In a briefing with reporters, Sessions and National Republican Campaign Committee Deputy Chairman Oregon Rep. Greg Walden argued that momentum was on their side. They reported their committee raised $9 million in June 2010 and has $17 million to spend on the approximately 60 House seats controlled by Democrats that could go either way in November. Republicans need to win 39 seats to unseat the Democrats from the majority.
The NRCC's Democratic counterpart has a significant cash advantage with $9 million raised in June and $33.78 million cash on hand to defend those seats.
With unemployment at 9.5 percent nationally, both parties are trying to convince voters that they are the party that can create jobs.
While Sessions and Walden tried to paint the election as a referendum on President Obama, who according to Gallup's latest tracking poll has a 47 percent approval and 45 percent disapproval rating, Democrats are trying to connect policies Republicans are now backing as similar to those of former President George W. Bush.
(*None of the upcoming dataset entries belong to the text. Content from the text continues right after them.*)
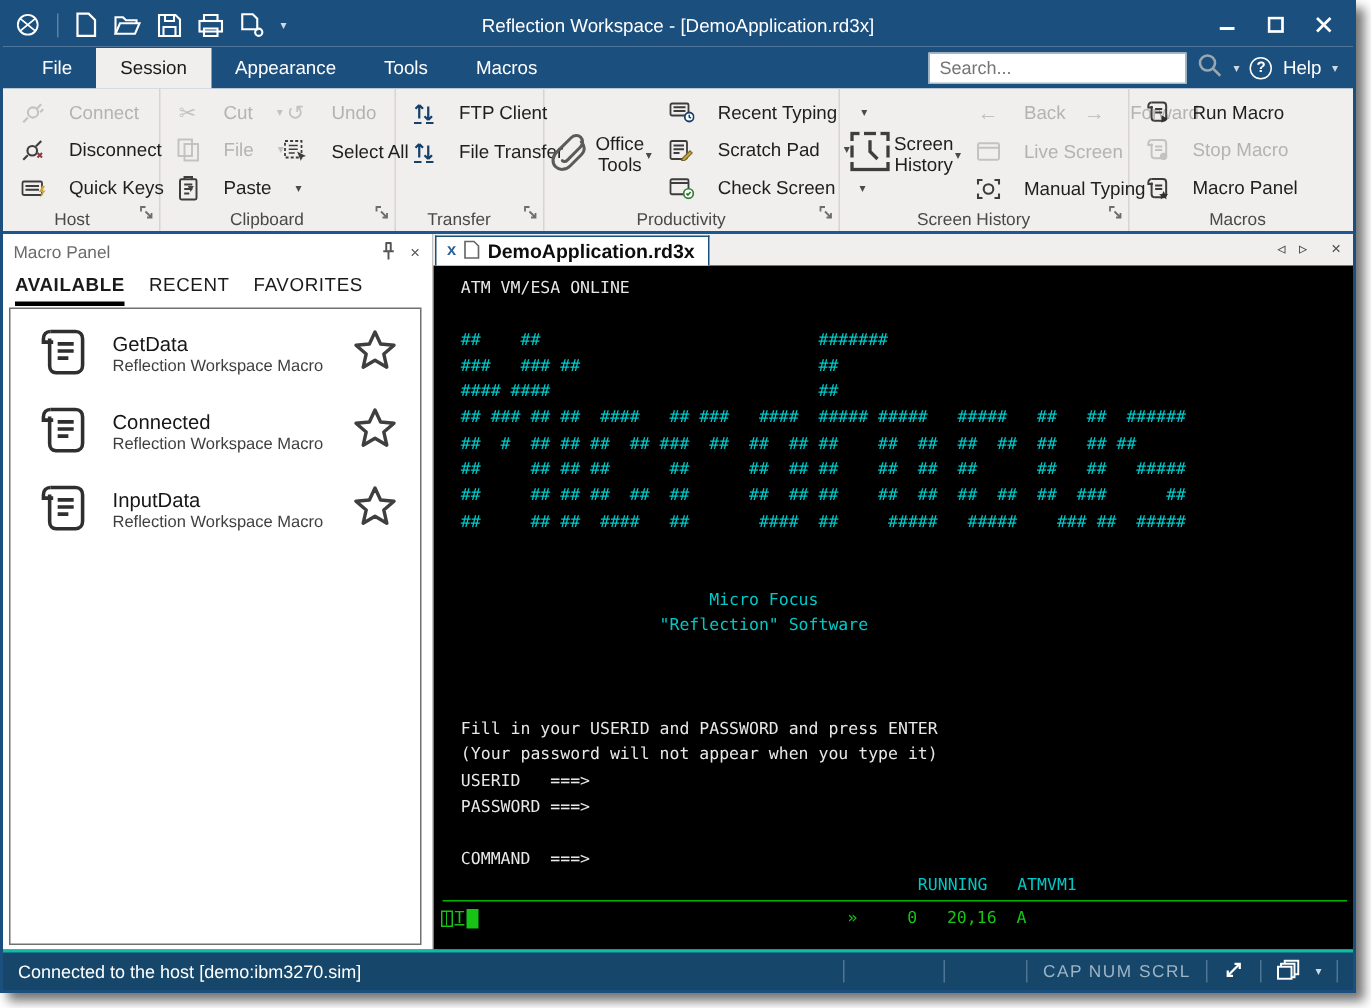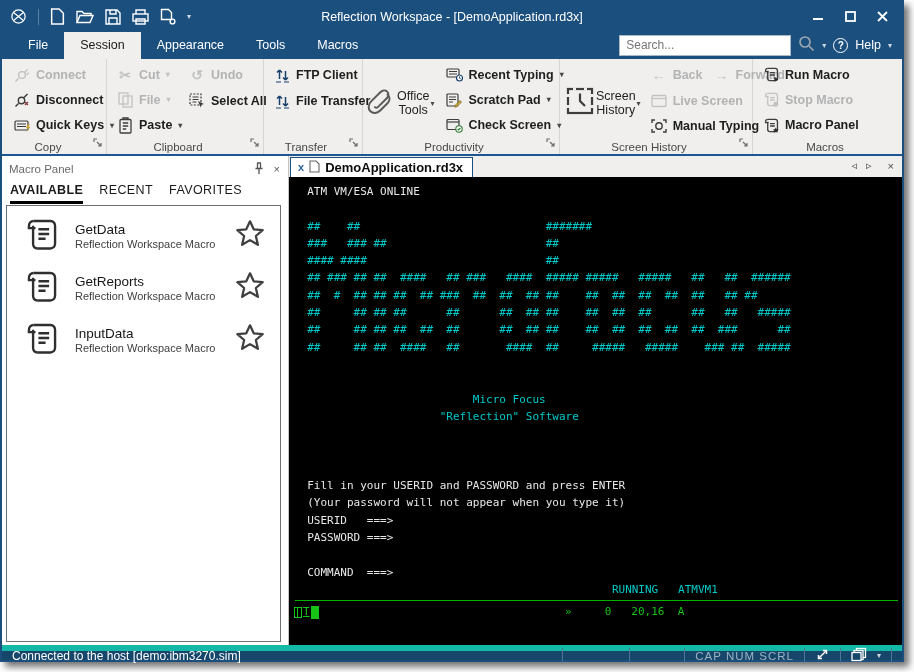"Connect" .rbtn { font-weight: bold -> none; gap: 5px -> 15px }
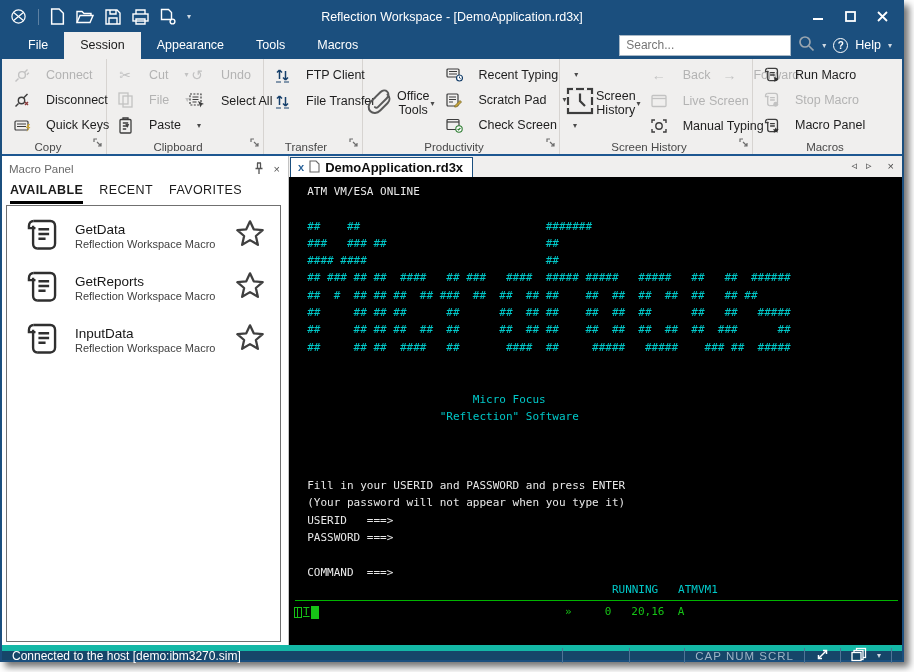"Copy" span.rg-label { text: Copy -> Host }
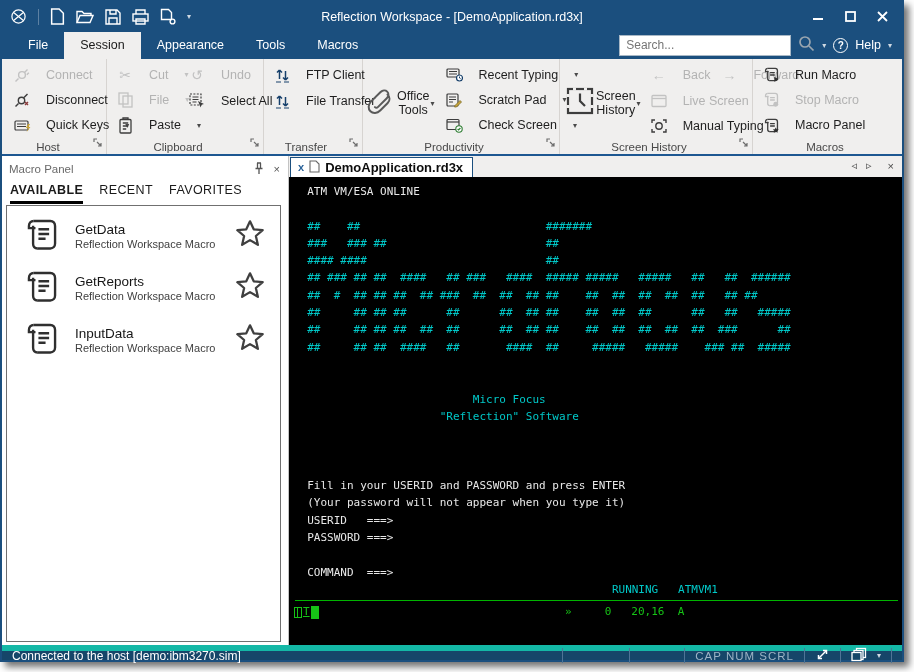"GetReports" div.mp-name { text: GetReports -> Connected }
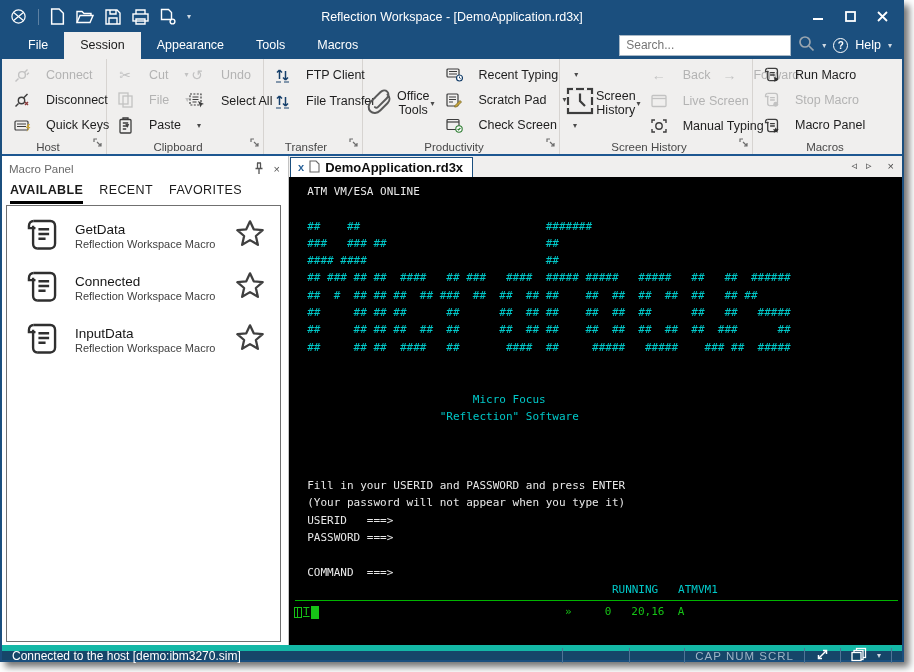"Connected to the host [demo:ibm3270.sim]" .statusbar { border-top: 6px solid #14b8a6 -> 2px solid #14b8a6; height: 15px -> 27px }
The Democratic National Committee Tuesday released a statement pointing out that in his Sunday appearance on NBC's Meet the Press, Sessions said that Congress should focus on the agenda laid out by a group called the Business Roundtable, which includes the CEOs of some of America's largest companies.
"Despite all the hardship and suffering caused by the 2008 financial crisis and despite all the progress we've made to rebuild our economy, begin to put Americans back to work and enact new rules to ensure that we are never again faced with economic calamity caused by Wall Street's mismanagement and greed, Republicans are calling for a return to the very same Bush policies that caused the financial meltdown and cost millions of Americans their jobs," DNC national press secretary Hari Sevugan said in a statement.
Sessions, in a response to a question about what the Republican policy alternatives are to the Obama agenda, pointed out that Newt Gingrich's Contract with America that was part of the successful Republican takeover of the House in 1994, didn't emerge until September of that year.
Sessions also announced that he would join Minnesota Republican Rep. Michele Bachmann's Tea Party caucus.
"This movement is sincere, it is serious and they are interested in an agenda that would be about the American people instead of about us being internationalists," Sessions said.